"""

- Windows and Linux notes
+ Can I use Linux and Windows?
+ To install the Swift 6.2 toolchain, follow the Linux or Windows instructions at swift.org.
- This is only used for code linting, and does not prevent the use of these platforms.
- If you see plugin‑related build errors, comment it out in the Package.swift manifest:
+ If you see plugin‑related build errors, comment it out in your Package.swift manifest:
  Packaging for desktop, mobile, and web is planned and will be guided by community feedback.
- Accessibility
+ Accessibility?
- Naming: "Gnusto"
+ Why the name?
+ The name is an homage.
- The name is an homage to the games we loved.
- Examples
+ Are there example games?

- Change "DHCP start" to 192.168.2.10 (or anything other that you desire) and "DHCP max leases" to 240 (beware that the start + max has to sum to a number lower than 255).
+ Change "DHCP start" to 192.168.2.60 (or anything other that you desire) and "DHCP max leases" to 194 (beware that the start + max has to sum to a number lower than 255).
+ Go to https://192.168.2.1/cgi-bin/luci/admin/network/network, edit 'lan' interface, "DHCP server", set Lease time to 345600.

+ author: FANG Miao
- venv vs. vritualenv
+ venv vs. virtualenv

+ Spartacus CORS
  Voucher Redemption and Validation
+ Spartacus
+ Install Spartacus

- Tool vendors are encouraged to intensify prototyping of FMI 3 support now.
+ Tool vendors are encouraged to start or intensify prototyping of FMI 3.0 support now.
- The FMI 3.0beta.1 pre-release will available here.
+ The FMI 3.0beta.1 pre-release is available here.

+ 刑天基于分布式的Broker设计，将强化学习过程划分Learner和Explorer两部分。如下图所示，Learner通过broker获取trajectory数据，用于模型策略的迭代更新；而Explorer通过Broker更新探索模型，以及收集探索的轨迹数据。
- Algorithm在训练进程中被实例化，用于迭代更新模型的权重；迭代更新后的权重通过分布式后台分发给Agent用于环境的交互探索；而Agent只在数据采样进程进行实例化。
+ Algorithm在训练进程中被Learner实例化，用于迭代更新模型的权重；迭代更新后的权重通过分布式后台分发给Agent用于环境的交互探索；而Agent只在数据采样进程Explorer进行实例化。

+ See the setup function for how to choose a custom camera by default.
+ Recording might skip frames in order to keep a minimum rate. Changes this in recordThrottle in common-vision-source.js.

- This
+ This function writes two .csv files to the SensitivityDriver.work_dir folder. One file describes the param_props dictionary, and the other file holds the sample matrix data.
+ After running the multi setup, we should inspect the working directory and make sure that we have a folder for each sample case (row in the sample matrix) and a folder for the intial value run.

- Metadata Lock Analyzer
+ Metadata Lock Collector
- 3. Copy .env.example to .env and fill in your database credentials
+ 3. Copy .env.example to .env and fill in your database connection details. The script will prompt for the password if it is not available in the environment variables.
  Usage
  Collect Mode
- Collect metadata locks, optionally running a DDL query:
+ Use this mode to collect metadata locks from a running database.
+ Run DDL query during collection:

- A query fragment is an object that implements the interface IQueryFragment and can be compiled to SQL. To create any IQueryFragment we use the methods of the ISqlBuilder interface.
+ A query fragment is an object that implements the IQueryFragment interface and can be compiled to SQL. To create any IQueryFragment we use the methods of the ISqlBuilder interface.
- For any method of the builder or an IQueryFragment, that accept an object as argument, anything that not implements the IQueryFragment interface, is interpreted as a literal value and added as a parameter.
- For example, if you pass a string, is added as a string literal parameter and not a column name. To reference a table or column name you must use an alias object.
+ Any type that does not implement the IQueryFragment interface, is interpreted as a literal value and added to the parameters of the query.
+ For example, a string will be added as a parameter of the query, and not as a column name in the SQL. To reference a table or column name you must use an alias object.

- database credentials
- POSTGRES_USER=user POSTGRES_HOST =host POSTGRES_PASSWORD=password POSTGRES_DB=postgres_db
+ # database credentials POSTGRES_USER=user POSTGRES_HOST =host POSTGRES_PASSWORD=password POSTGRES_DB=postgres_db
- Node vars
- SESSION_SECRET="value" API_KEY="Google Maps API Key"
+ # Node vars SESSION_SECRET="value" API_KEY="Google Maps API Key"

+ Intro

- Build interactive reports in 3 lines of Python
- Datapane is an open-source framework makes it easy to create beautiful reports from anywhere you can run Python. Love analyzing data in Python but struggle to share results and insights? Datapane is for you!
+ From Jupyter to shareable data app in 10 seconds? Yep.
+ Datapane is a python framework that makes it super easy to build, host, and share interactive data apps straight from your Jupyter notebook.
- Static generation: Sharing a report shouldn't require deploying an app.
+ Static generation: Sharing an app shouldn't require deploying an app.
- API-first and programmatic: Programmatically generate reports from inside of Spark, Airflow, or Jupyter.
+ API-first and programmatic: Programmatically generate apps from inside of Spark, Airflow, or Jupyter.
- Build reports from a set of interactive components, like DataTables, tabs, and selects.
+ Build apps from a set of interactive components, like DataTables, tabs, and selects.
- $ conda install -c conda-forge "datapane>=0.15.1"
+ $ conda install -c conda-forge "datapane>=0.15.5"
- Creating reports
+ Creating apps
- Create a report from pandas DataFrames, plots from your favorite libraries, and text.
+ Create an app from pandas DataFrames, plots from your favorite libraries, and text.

"""

WHAT YOU NEED TO DO:
Within the material, how many lines hold the string "manifest"? Give the number by itself.

SOLUTION:
2